Descubre cómo la combinación de lentejas e hinojo puede ayudar a desinflamar el vientre. Aprende a preparar cenas ligeras y sabrosas con nuestros trucos prácticos.
El día termina, llega la cena y el pantalón pide tregua. No hace falta un menú dramático: un plato de lentejas con hinojo, tibio y perfumado, puede ser ese gesto sencillo que deshincha el ruido del vientre y calma la noche.
Por qué esta dupla funciona? El hinojo – bulbo y semillas – es conocido por su efecto carminativo: ayuda a expulsar gases y relaja el intestino. Su sabor anisado, suave, no satura y se lleva bien con todo. Las lentejas, por su parte, aportan fibra soluble que favorece el tránsito y sacia sin pesadez. La clave no es quitar legumbres, sino aprender a prepararlas para que sienten bien y aprovechar su proteína vegetal, hierro y magnesio.
Remoja las lentejas (sobre todo las grandes) 8 horas; enjuaga y cocina con agua nueva. Si usas lenteja roja o pardina, resultan más digestivas. Cuece con laurel, comino o semillas de hinojo; ayudan a reducir fermentaciones. Añade la sal al final. Sofrito, el justo: cebolla muy pochada o un hilo de aceite de oliva y listo. Evita bases muy grasas por la noche. Porción orientativa: 60–70 g de lenteja seca por persona. Menos es más cuando se busca desinflamar.

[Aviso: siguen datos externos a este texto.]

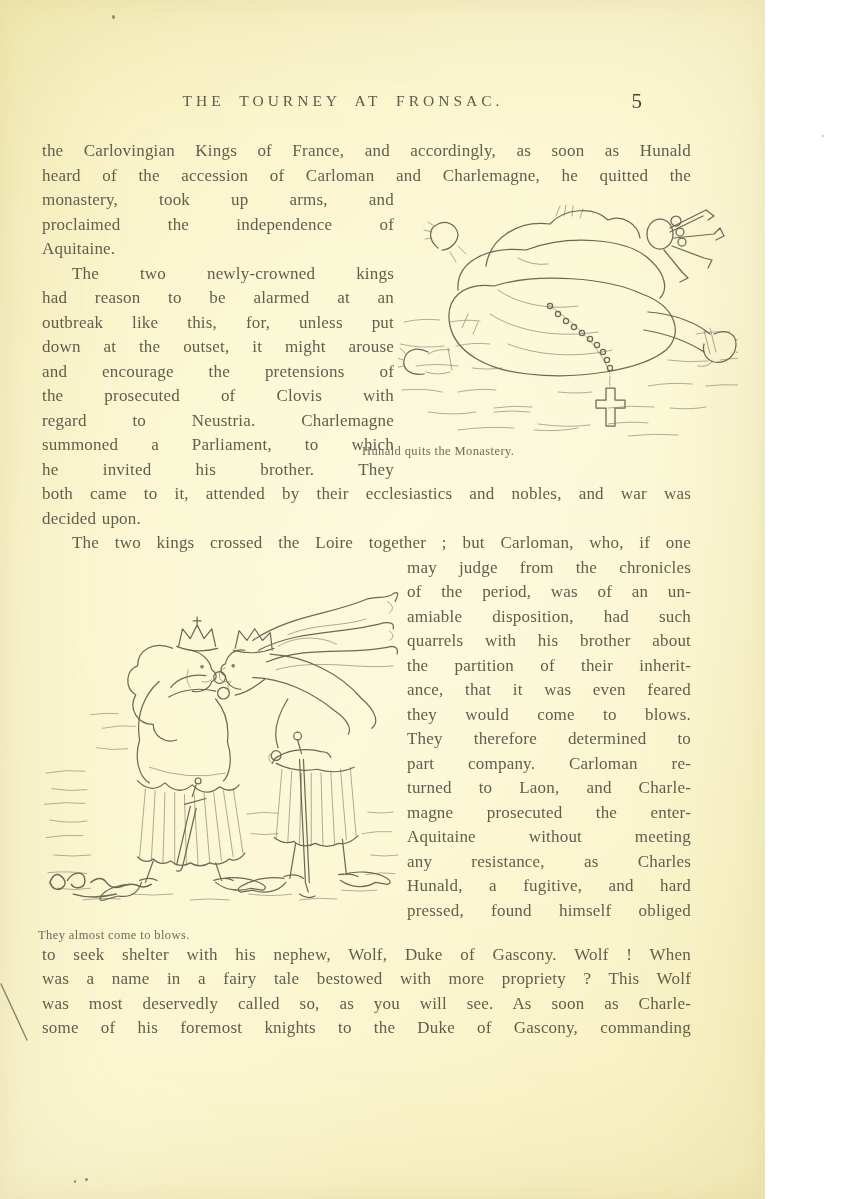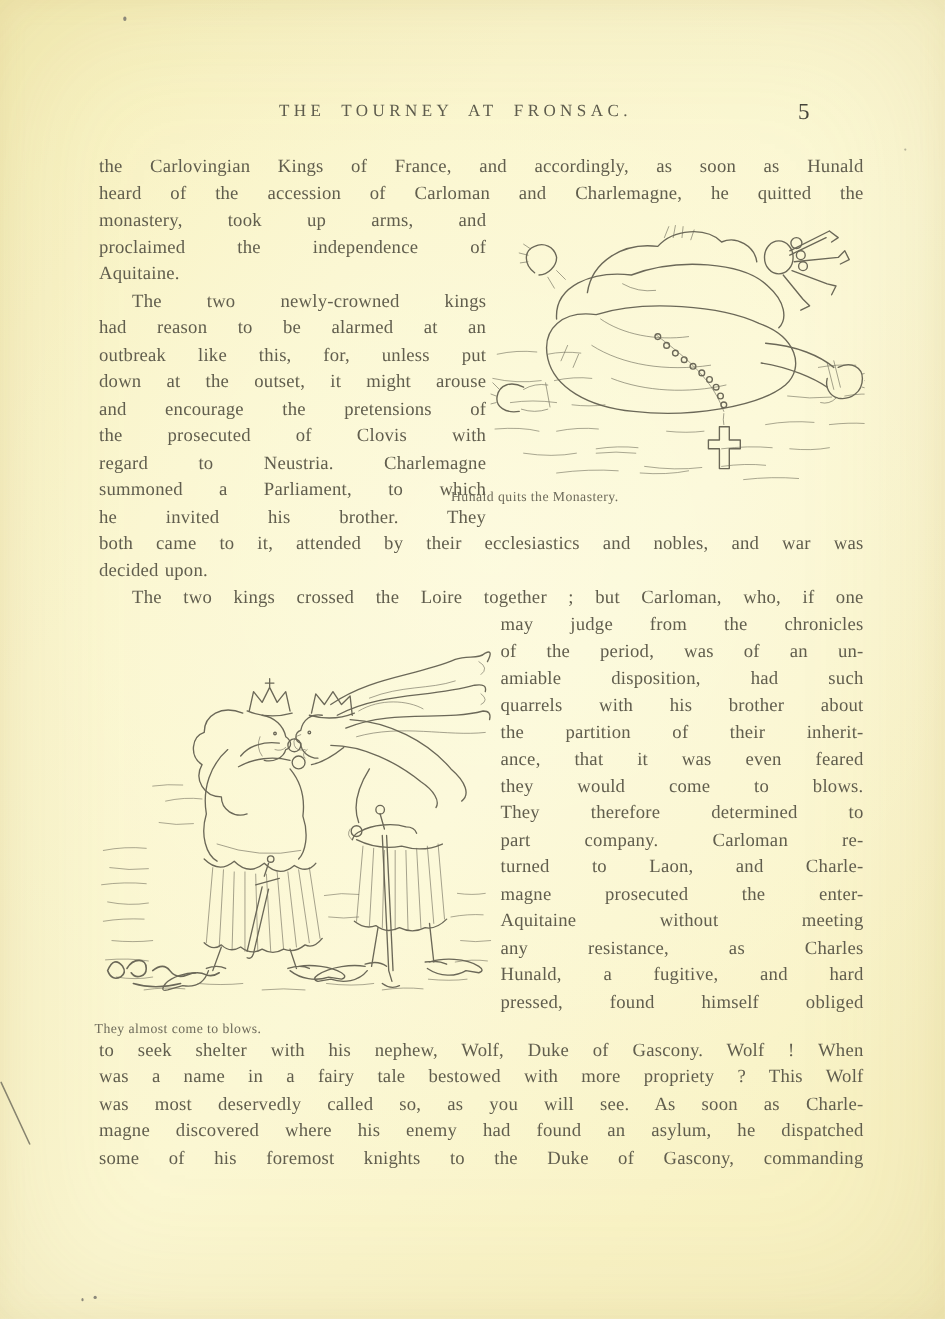"THE TOURNEY AT FRONSAC." .page { padding: 92px 74px 0 90px -> 92px 74px 0 42px; width: 859px -> 765px }
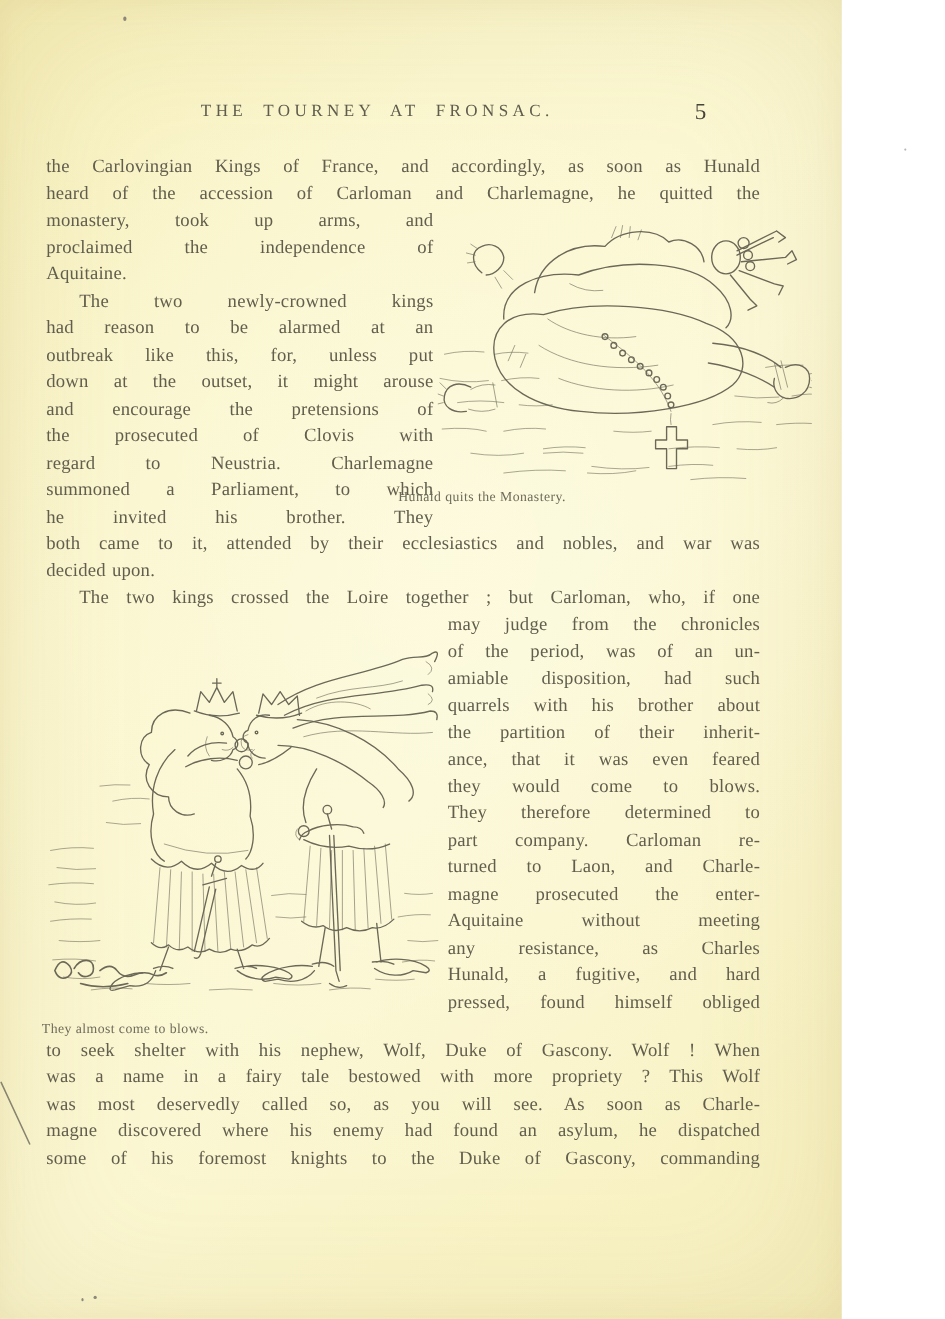"magne discovered where his enemy" div.tline { html: <div>magne discovered where his enemy had found an asylum, he dispatched</div> -> none }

Ensalada templada: lenteja cocida, hinojo laminado fino crudo, gajos de naranja, perejil y un toque de AOVE y limón. Fresca, crujiente, ligera. Guiso rápido: sofríe zanahoria y hinojo en dados, añade lenteja pardina cocida, caldo claro, laurel y una pizca de comino. Quince minutos y a la mesa. Crema suave: lenteja roja cocida con hinojo y un trocito de patata; tritura con caldo y coronar con semillas de hinojo tostadas.
Pequeños trucos de barrio: si tienes olla exprés, úsala; una cocción uniforme evita granos duros (más indigestos). Y si sobra, mejor: al recalentarse, la textura de la lenteja se vuelve aún más amable.
Hábitos que suman (y el cuerpo lo nota). Mastica sin prisa. Cena al menos dos horas antes de acostarte. Evita bebidas con gas y postres lácteos en la misma comida si sueles hincharte. Una infusión de hinojo después ayuda a rematar la faena. Y si eres sensible a FODMAPs, prueba con lenteja roja en pequeñas raciones y observa cómo respondes.
No hay fuegos artificiales en este plato, solo una lógica serena: fibra bien tratada + especias digestivas + porciones moderadas. En la mesa, el hinojo perfuma, la lenteja reconforta y el vientre, poco a poco, se descomprime. A esa hora, cuando la cocina ya está en silencio, el cuerpo agradece la sencillez.